I saw my first hydrogen car demonstration about 25 years ago. The engineer giving the demo fired up the hydrogen fueled engine and some liquid started dripping out of the exhaust pipe. He reached down with a glass, let it fill for a bit and then he drank it! I was floored. Why are we not using this as fuel?


----------



## Bob Blaylock (Dec 10, 2018)

Paparock said:


> If the nation and the research had be intensified we might by now be able to fill your car with distilled water. Pass the distilled water through a separator to separate the Hydrogen from the oxygen then inject the hydrogen into the drive process and fire it with the oxygen then cool the exhaust back into and condense it back into the reservoir to be recycled.



  The ignorance in this post is unbelievable.

  You don't just get energy out of nothing.

  To separate water into hydrogen and oxygen, you have to put energy into it.  If all the processes involved were 100% efficient, then you could then get exactly that same amount of energy back by burning the hydrogen with the oxygen.  But nothing is 100% efficient, so at every step, you lose some energy.

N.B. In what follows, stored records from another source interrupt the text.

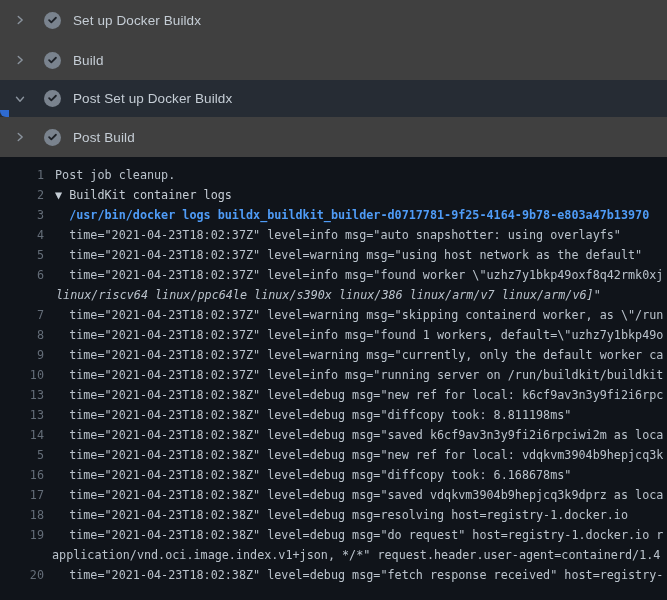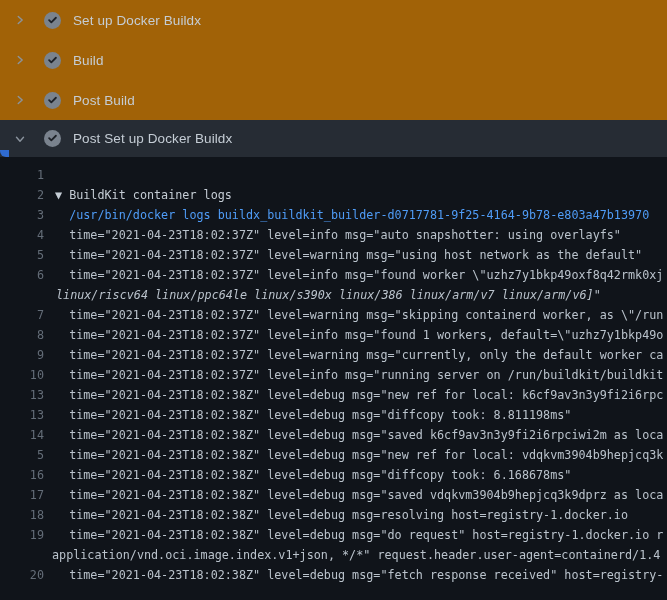--- a/index.html
+++ b/index.html
@@ -9,7 +9,7 @@
     font-family: "Liberation Sans", sans-serif;
   }
   
-  .steps { background: #a16207; }
+  .steps { background: #404040; }
   .step-row {
     display: flex; align-items: center;
     height: 40px; padding-left: 12px; box-sizing: border-box;

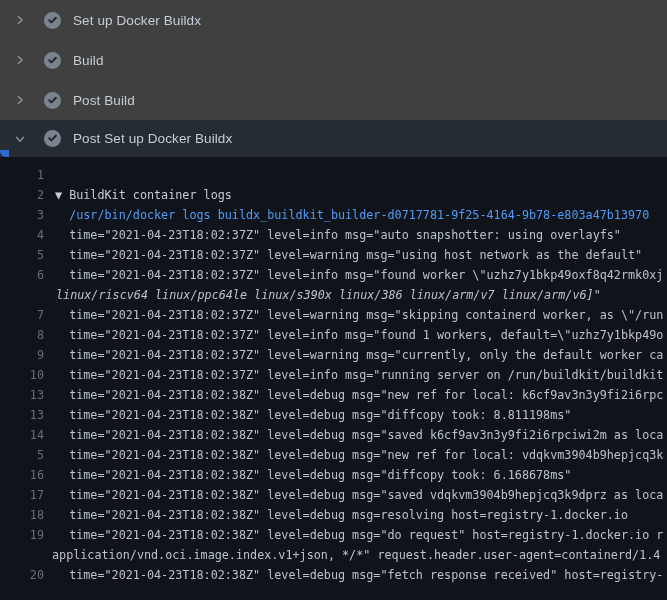--- a/index.html
+++ b/index.html
@@ -71,19 +71,6 @@
     </svg>
     <span class="step-label">Build</span>
   </div>
-    <div class="step-row">
-    <span class="chev">
-      <svg class="chev-right" width="14" height="14" viewBox="0 0 16 16">
-        <path d="M6 4 L10.5 8 L6 12" fill="none" stroke="#8b949e" stroke-width="1.6" stroke-linecap="round" stroke-linejoin="round"></path>
-      </svg>
-
-    </span>
-    <svg class="check" viewBox="0 0 16 16">
-      <circle cx="8" cy="8" r="8" fill="#7a838e"></circle>
-      <path d="M11.2 5.4 L6.9 9.7 L4.8 7.7" fill="none" stroke="#1d2127" stroke-width="1.7" stroke-linecap="round" stroke-linejoin="round"></path>
-    </svg>
-    <span class="step-label">Post Build</span>
-  </div>
     <div class="step-row expanded">
     <span class="chev">
 
@@ -98,6 +85,19 @@
     <span class="step-label">Post Set up Docker Buildx</span>
   <div class="focus-frag"></div>
     </div>
+    <div class="step-row">
+    <span class="chev">
+      <svg class="chev-right" width="14" height="14" viewBox="0 0 16 16">
+        <path d="M6 4 L10.5 8 L6 12" fill="none" stroke="#8b949e" stroke-width="1.6" stroke-linecap="round" stroke-linejoin="round"></path>
+      </svg>
+
+    </span>
+    <svg class="check" viewBox="0 0 16 16">
+      <circle cx="8" cy="8" r="8" fill="#7a838e"></circle>
+      <path d="M11.2 5.4 L6.9 9.7 L4.8 7.7" fill="none" stroke="#1d2127" stroke-width="1.7" stroke-linecap="round" stroke-linejoin="round"></path>
+    </svg>
+    <span class="step-label">Post Build</span>
+  </div>
   </div>
 <div class="log" id="log">
     <div class="log-row">

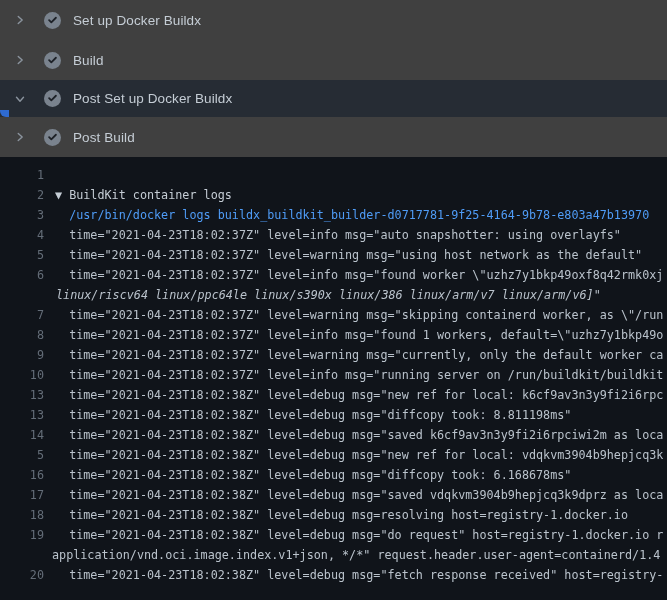--- a/index.html
+++ b/index.html
@@ -102,6 +102,7 @@
 <div class="log" id="log">
     <div class="log-row">
     <span class="ln">1</span>
+    <span class="lt plain">Post job cleanup.</span>
   </div>
     <div class="log-row">
     <span class="ln">2</span>

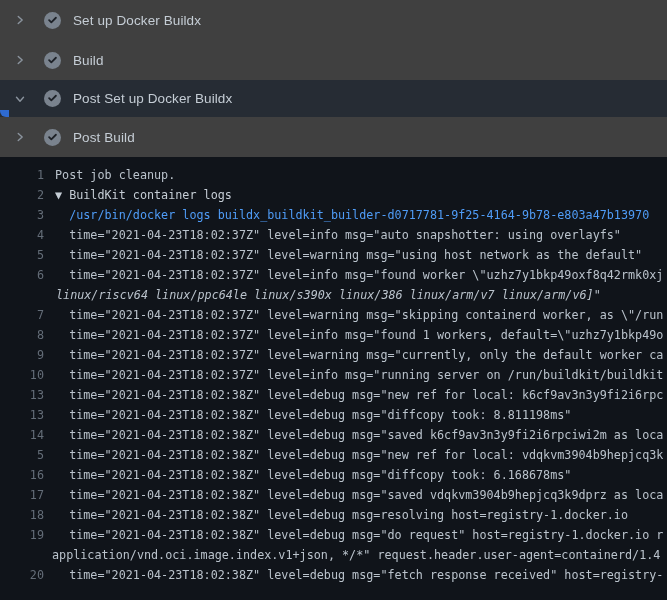--- a/index.html
+++ b/index.html
@@ -38,7 +38,7 @@
     user-select: none; cursor: pointer;
   }
   .lt { margin-left: 11px; color: #bac3cc; white-space: pre; }
-  .lt.command { color: #4f9cf7; font-weight: normal; }
+  .lt.command { color: #4f9cf7; font-weight: bold; }
   .lt.group { color: #c5cdd5; }
 </style>
 </head>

  You've never going to see a car that runs on water, as you describe.  Such a car would need to have some other source of energy, to break apart the water, and whatever that source may be, there will be better,more efficient ways to convert that energy into motion than using it to break water into hydrogen and oxygen, and then burning that hydrogen and oxygen.


----------



## MarathonMike (Dec 10, 2018)

Bob Blaylock said:


> Paparock said:
> 
> 
> > If the nation and the research had be intensified we might by now be able to fill your car with distilled water. Pass the distilled water through a separator to separate the Hydrogen from the oxygen then inject the hydrogen into the drive process and fire it with the oxygen then cool the exhaust back into and condense it back into the reservoir to be recycled.
> ...


That was a stretch, but it doesn't detract from the use of Hydrogen as a desirable alternative to fossil fuels. I'm amazed that Liberals who beat the drums constantly about carbon emissions say doodly squat about Hydrogen as a fuel.


----------



## MisterBeale (Dec 10, 2018)

MarathonMike said:


> I saw my first hydrogen car demonstration about 25 years ago. The engineer giving the demo fired up the hydrogen fueled engine and some liquid started dripping out of the exhaust pipe. He reached down with a glass, let it fill for a bit and then he drank it! I was floored. Why are we not using this as fuel?



Reasons.  Big important reasons accord with very powerful folks plans. 

Remember, fascism is the government working with, favoring and controlling industry.  If folks tell you that it doesn't exist in the US, Britain of other Western nations, they are lying to you.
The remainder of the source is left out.